Proposed Metabolic Pathway

From all experiments, 87% to 95% of the administered dose was excreted as unchanged test substance.

Hydroxymethyl (5-hydroxy-1,3-dimethylpyrazol-4-yl)(α,α,α-trifluoro-2-mesyl-p-tolyl)methanone, desmethyl (5-hydroxy-1,3-dimethylpyrazol-4-yl)(α,α,α-trifluoro-2-mesyl-p-tolyl)methanone, and AE B197555 were observed as minor metabolites in the urine and feces. Greater than 96% of the administered dose in each experiment was identified. The major metabolic pathway occurred via N-demethylation of the test substance.

 

Conclusions

The excretion of the test substance was rapid. Following oral administration, greater than 96% of the administered dose was excreted within 24 hours. In all experiments, the majority of the radioactivity was excreted in the urine. Fecal excretion represented 8 to 10% of the administered dose during the intravenous experiments. No volatile residues were detected, and no mineralization was observed. Residue levels in all tissues were highest in liver and kidney.

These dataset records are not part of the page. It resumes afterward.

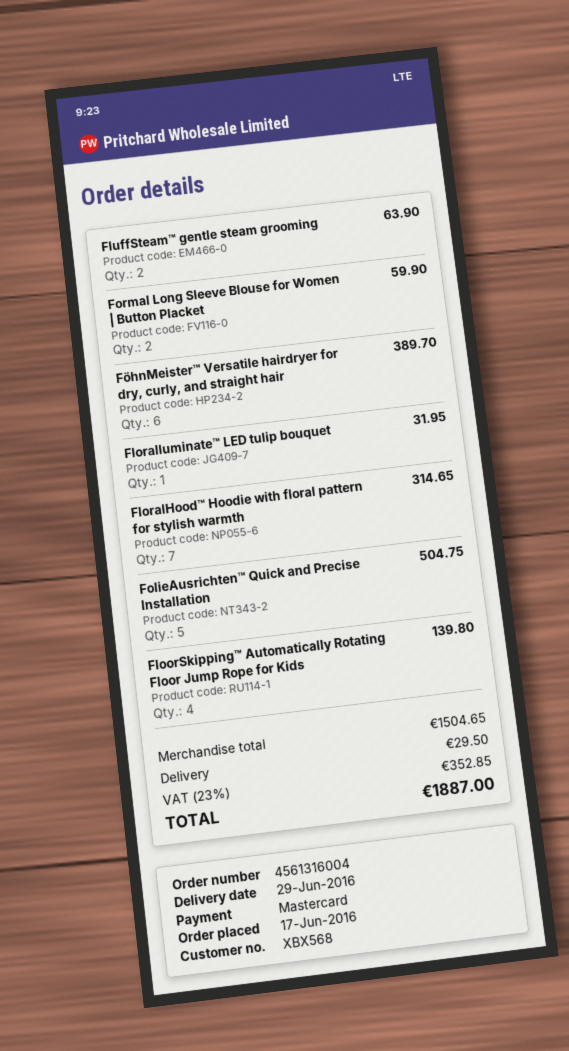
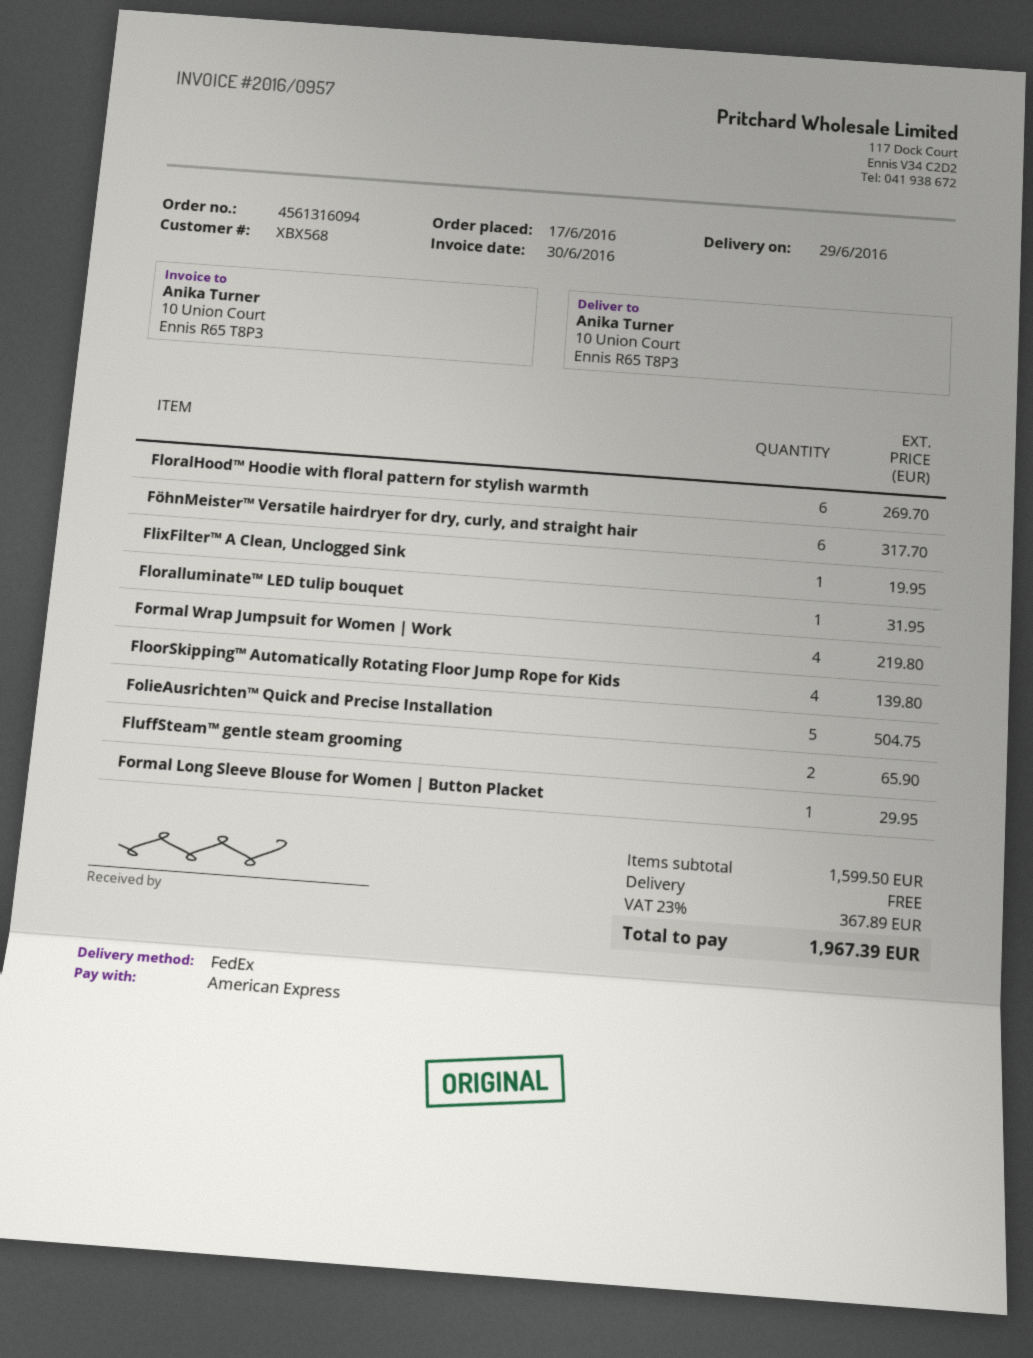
order number: 4561316004 -> 4561316094
payment method: Mastercard -> American Express
FluffSteam™ gentle steam grooming: 2 for 63.90 -> 2 for 65.90
Formal Long Sleeve Blouse for Women | Button Placket: 2 for 59.90 -> 1 for 29.95
FöhnMeister™ Versatile hairdryer for dry, curly, and straight hair: 6 for 389.70 -> 6 for 317.70
FloralHood™ Hoodie with floral pattern for stylish warmth: 7 for 314.65 -> 6 for 269.70
FlixFilter™ A Clean, Unclogged Sink: none -> 1 for 19.95
Formal Wrap Jumpsuit for Women | Work: none -> 4 for 219.80
subtotal: 1504.65 -> 1599.50
shipping: 29.50 -> 0.00
tax: 23% = 352.85 -> 23% = 367.89
total: 1887.00 -> 1967.39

Once absorbed, the test substance was not greatly metabolised, as 87 to 95% of the administered dose was excreted unchanged. Hydroxymethyl (5-hydroxy-1,3-dimethylpyrazol-4-yl)(α,α,α-trifluoro-2-mesyl-p-tolyl)methanone, desmethyl 5-hydroxy-1,3-dimethylpyrazol-4-yl)(α,α,α-trifluoro-2-mesyl-p-tolyl)methanone, and AE B197555 were observed as minor metabolites in the urine and feces. Greater than 96% of the administered dose in each experiment was identified. The major metabolic pathway occurred via N-demethylation of the test substance to yield desmethyl 5-hydroxy-1,3-dimethylpyrazol-4-yl)(α,α,α-trifluoro-2-mesyl-p-tolyl)methanone.